I am doing denovo transcript assembly using cufflinks.In parellel, I am using featurecounts to count against Gencode M7. My data is 100bpPE and unstranded mouse RNASeq.
Our workflows are: STAR-Featurecounts (against Gencode M7) or
STAR-Cufflinks Denovo transcript assembly-cuffmerge - Featurecounts (against Denovo GTF file).
Comparing our counts from Gencode M7 vs Denovo GTF, I see a decrease (~40%) in Unassigned_NoFeatures reads in the data from denovo gtfs, which is encouraging because cufflinks is probably detecting new transcripts (or extending the exon boundaries of already known transcripts).
But at the same time, I find a huge increase (~ 400%) in reads that are unassigned_Ambiguity.This seems to have something to do with these samples being unstranded because when I align some 100bp SE stranded data, I get a decrease in both ambiguous and Unassigned_NoFearures reads, and an increase in total transcript assigned counts.

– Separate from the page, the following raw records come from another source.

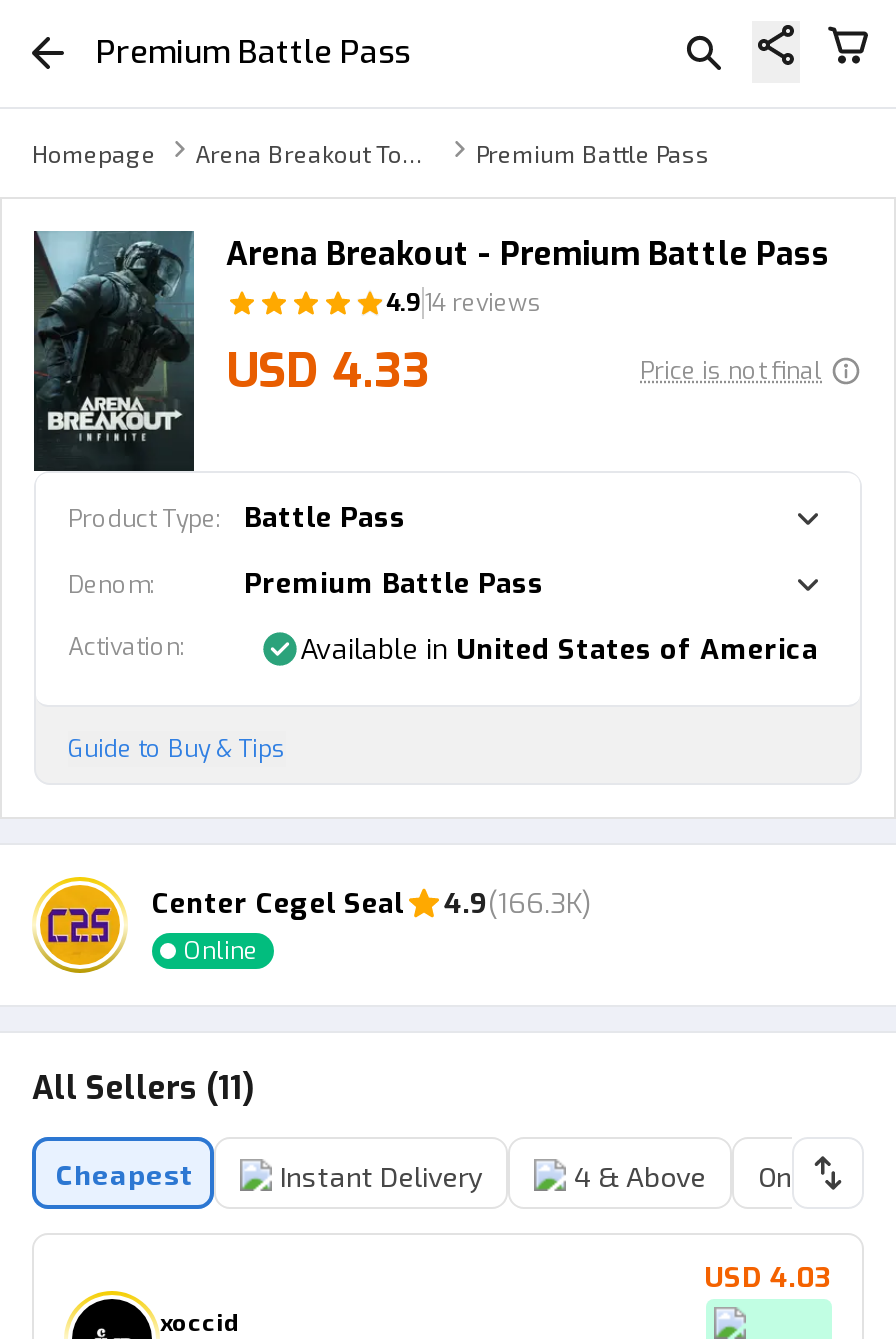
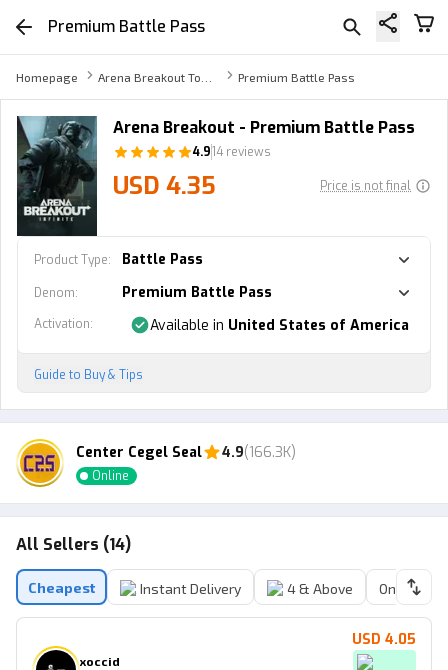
- USD 4.33
+ USD 4.35

- All Sellers (11)
+ All Sellers (14)

- USD 4.03
+ USD 4.05
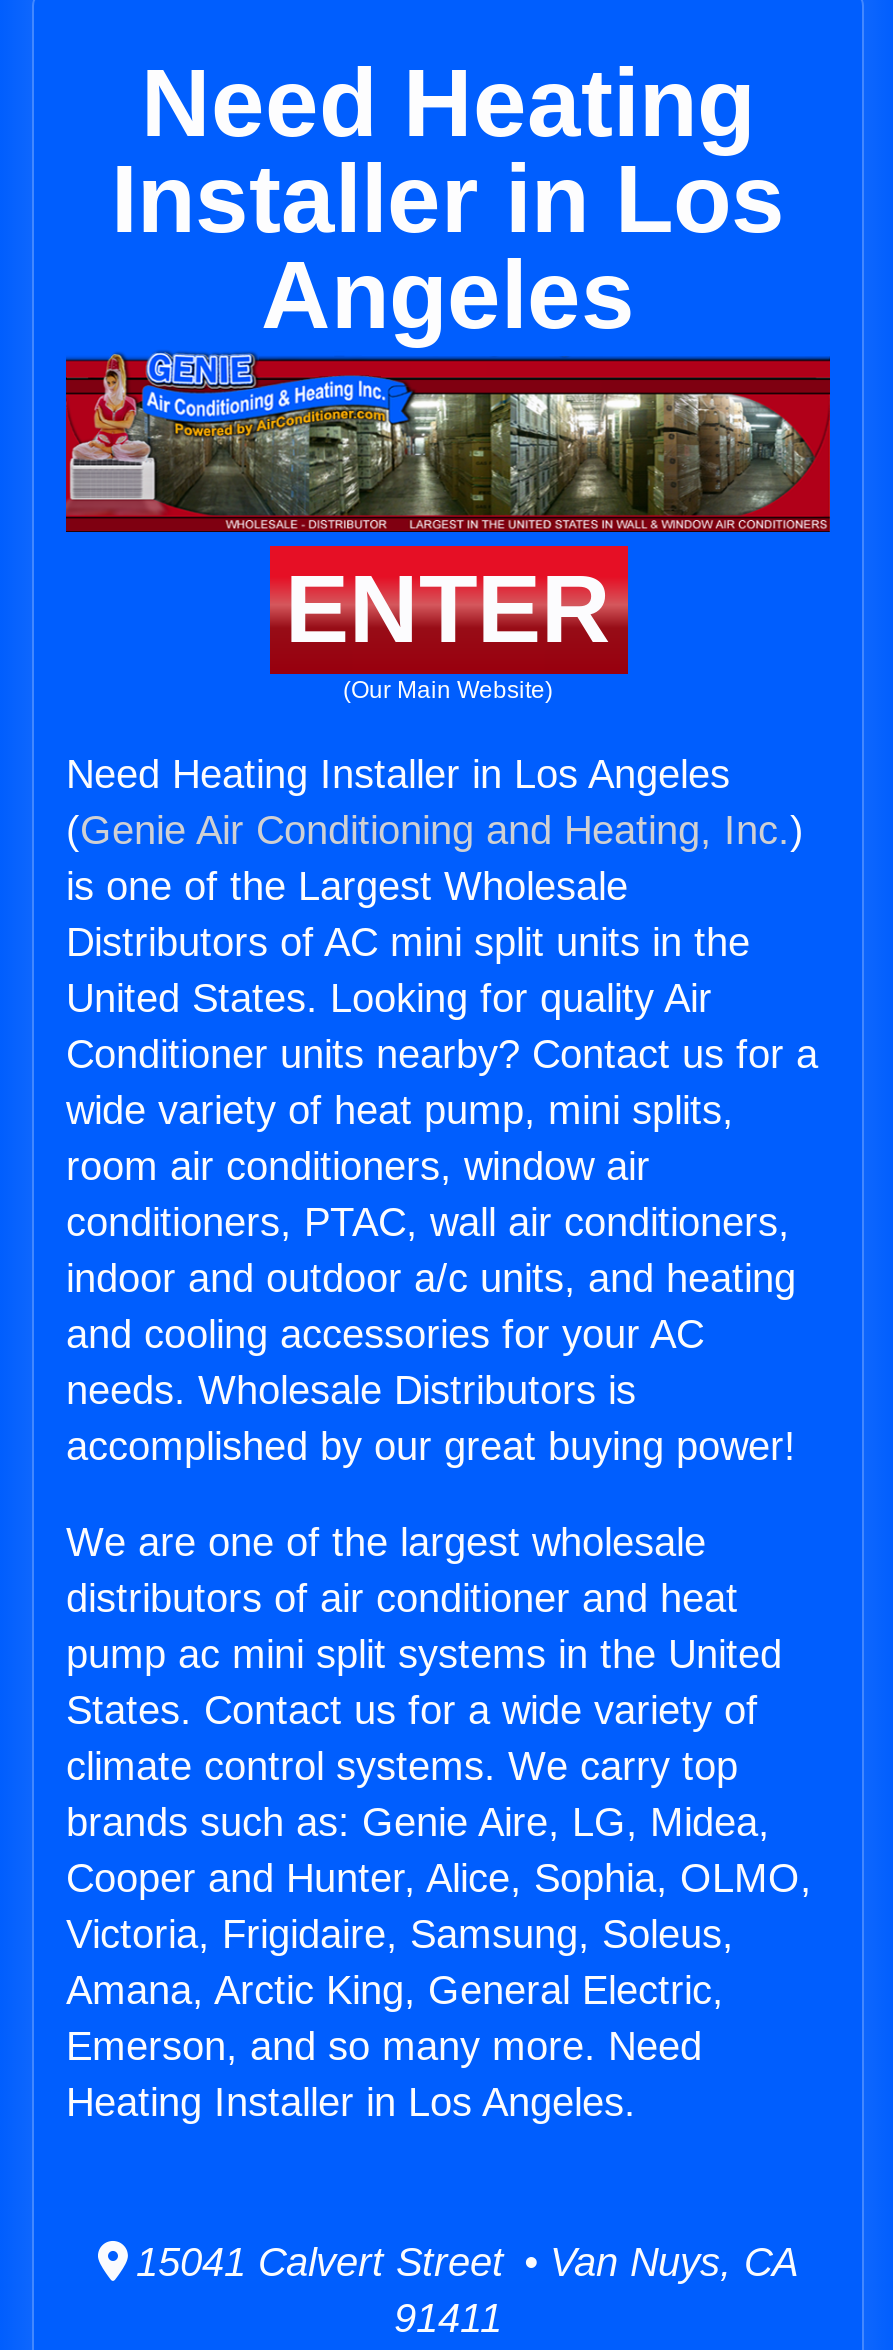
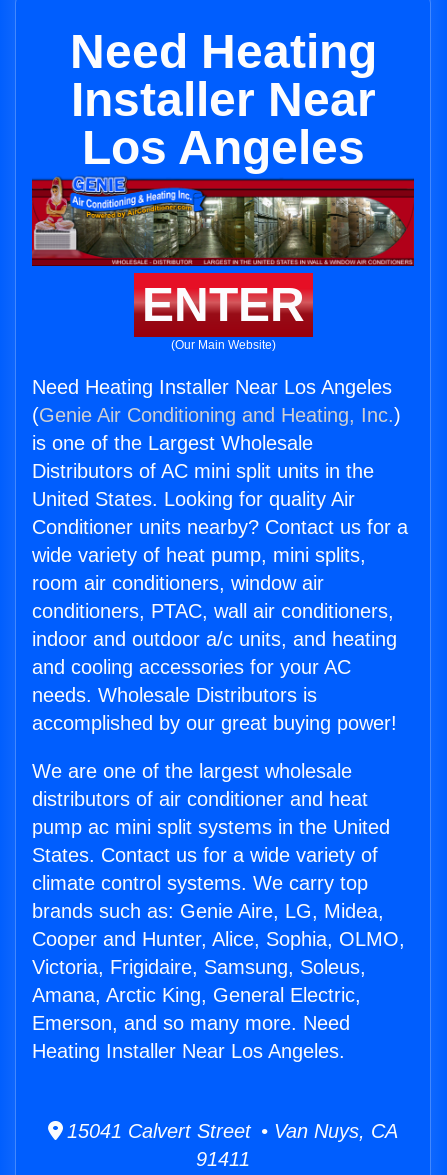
- Installer in Los
- Angeles
+ Installer Near
+ Los Angeles

- Need Heating Installer in Los Angeles
+ Need Heating Installer Near Los Angeles

- Heating Installer in Los Angeles.
+ Heating Installer Near Los Angeles.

The code for cufflinks we used for each sample generally looks like this:
bsub -P ssTissue -n 12 -M 250000 -o /home/jtobias/ss/cuff_noM/logs/CV_CV1_cuff.out -e /home/jtobias/ss/cuff_noM/logs/CV_CV1_cuff.err cufflinks -p 8 --max-bundle-frags 300000 -q --library-type fr-unstranded -o /home/jtobias/ss/cuff_noM/CV_CV1 /home/ss/bam_noM/CV_CV1_noM.bam
and for feature counts against Gencode M7 or denovo gtf :
bsub -q max_mem30 -n 12 featureCounts -T 12 -t exon -g gene_id -a ~/m7/m7gtf.gtf -s 1 -o /home/ss/counts/SEgencodeGene.txt
Pretty much the standard options. Looks like we are loosing counts against known exons when we use denovo gtf. Has any one experienced this before? Any help is much appreciated!